Ad Astra, quando la fantascienza adulta volge lo sguardo allo spirituale

Ad Astra

«In un futuro non lontano. In tempi di speranza o di conflitto, l’umanità guarda alle stelle come speranza»: così l’incipit di Ad Astra. Il dottor Clifford McBride tanti anni prima aveva guidato una missione esplorativa ai confini del sistema solare, in cerca di segnali di vita extraterrestre. La missione era fallita, sembra per una rivolta non si sa di chi contro chi. Ora terrificanti tempeste elettriche di portata crescente stanno bersagliando la Terra seminando black-out, incidenti e morti. L’assurdo è che sembrano essere generate proprio da quella astronave, la Lima, data per perduta e quindi forse il vecchio McBride potrebbe non solo essere ancora vivo, ma essere un pericolo per la Terra. «Forse tuo padre si sta nascondendo da noi» e la Spacecom affida al figlio, il maggiore Roy McBride, la missione impossibile di raggiungere Nettuno e verificare di persona.
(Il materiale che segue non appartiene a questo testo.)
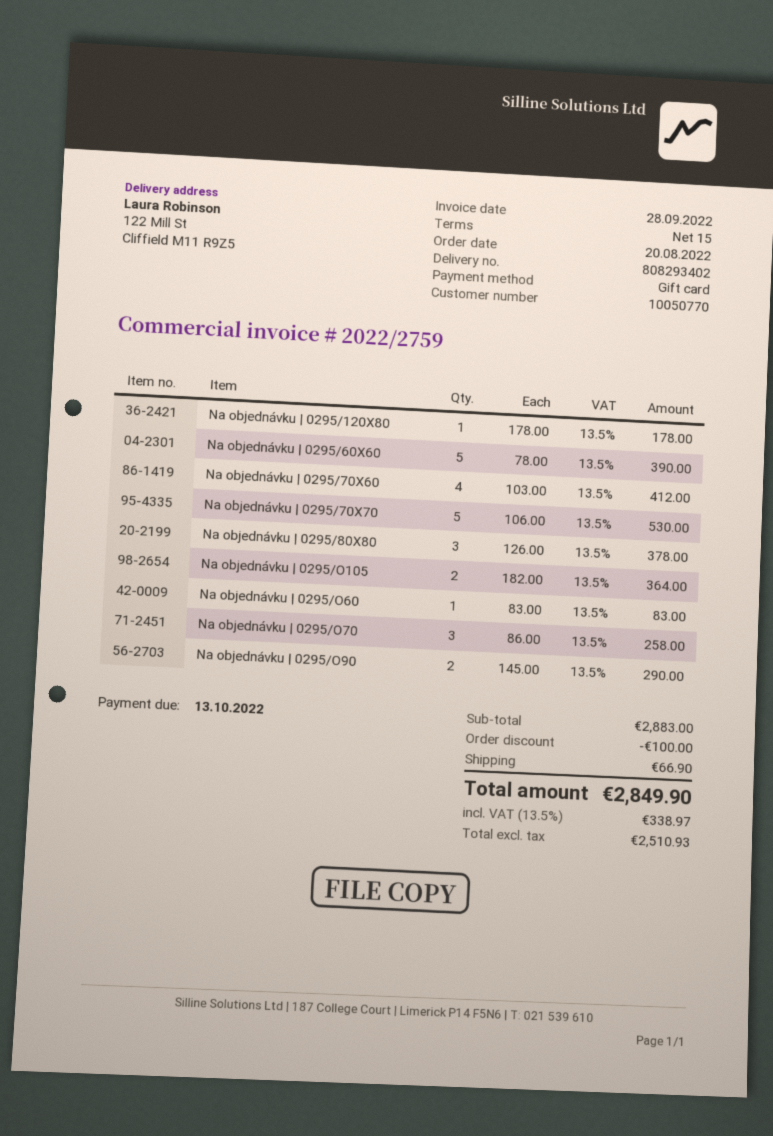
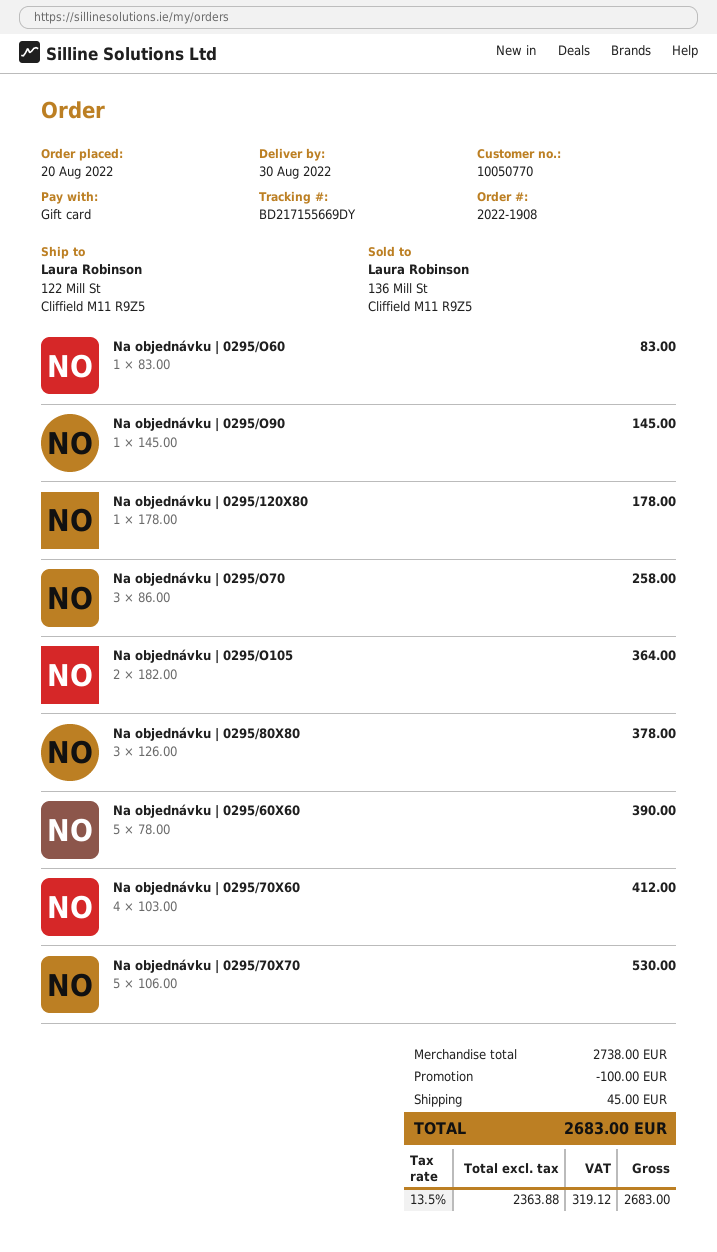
Na objednávku | 0295/O90: 2 x 145.00 = 290.00 -> 1 x 145.00 = 145.00
subtotal: 2883.00 -> 2738.00
shipping: 66.90 -> 45.00
net: 2510.93 -> 2363.88
tax: 13.5% = 338.97 -> 13.5% = 319.12
total: 2849.90 -> 2683.00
Animo apparentemente calmo e sicuro di sé, in realtà tormentato da vari dubbi esistenziali, accetta la missione salvo accorgersi di essersi infilato in qualcosa molto più complicato e segreto di quanto non gli era stato spiegato.

Ad Astra

Se lo scheletro rammenta più di una volta Apocalypse Now (compresa la voce fuori campo di Brad Pitt che si spiega e commenta), anche se il regista preferisce riferirsi al racconto originale di Conrad Cuore di tenebra, la “ciccia” appartiene di diritto alla fantascienza post 2001 Odissea nello Spazio, con tanti dettagli sulla normalità/banalità del viaggio spaziale, i problemi tecnici che impiegano un nano secondo a degenerare in tragedie, la colonna sonora elettronica a sottolineare l’afflato mistico. È fantascienza adulta che volge lo sguardo allo spirituale, con Brad Pitt all’inizio che pare addirittura declamare una preghiera laica e altri poi che persino invocano San Cristoforo, per un messaggio che invece ha ben poco di consolatorio, se non che «in fondo a casa…».

Ad Astra

James Gray sembra sempre autore sul punto di esplodere. Maneggia i generi con scioltezza e voglia di strafare, ma forse gli manca sempre un punto per fare trent’uno, nel poliziesco (The Yards, I padroni della notte), come nel para mèlo (C’era una volta a New York), nella rivisitazione dell’avventura classica (l’originale Civiltà perduta) così come nella fantascienza. Di certo in ogni suo lavoro, in una carriera non foltissima di titoli (solo 7 dal 1994 a oggi), spiccano originalità e voglia di stupire. E gli attori migliori assecondano le sue imprese. Qui Brad Pitt, anche produttore, si muove serioso e immusonito, ma con assoluto rispetto del favore dei suoi fans, Tommy Lee Jones e Donald Sutherland tornano nello spazio (era dai tempi di Space Cowboys in cui già facevano gli astronauti senza aver più l’età che vi mancavano), Liv Tyler viene colpevolmente sacrificata in un contornino che quasi non si nota. Ridondante, maestoso, serio, equidistante dai capolavori del genere come dai prodotti più scontati.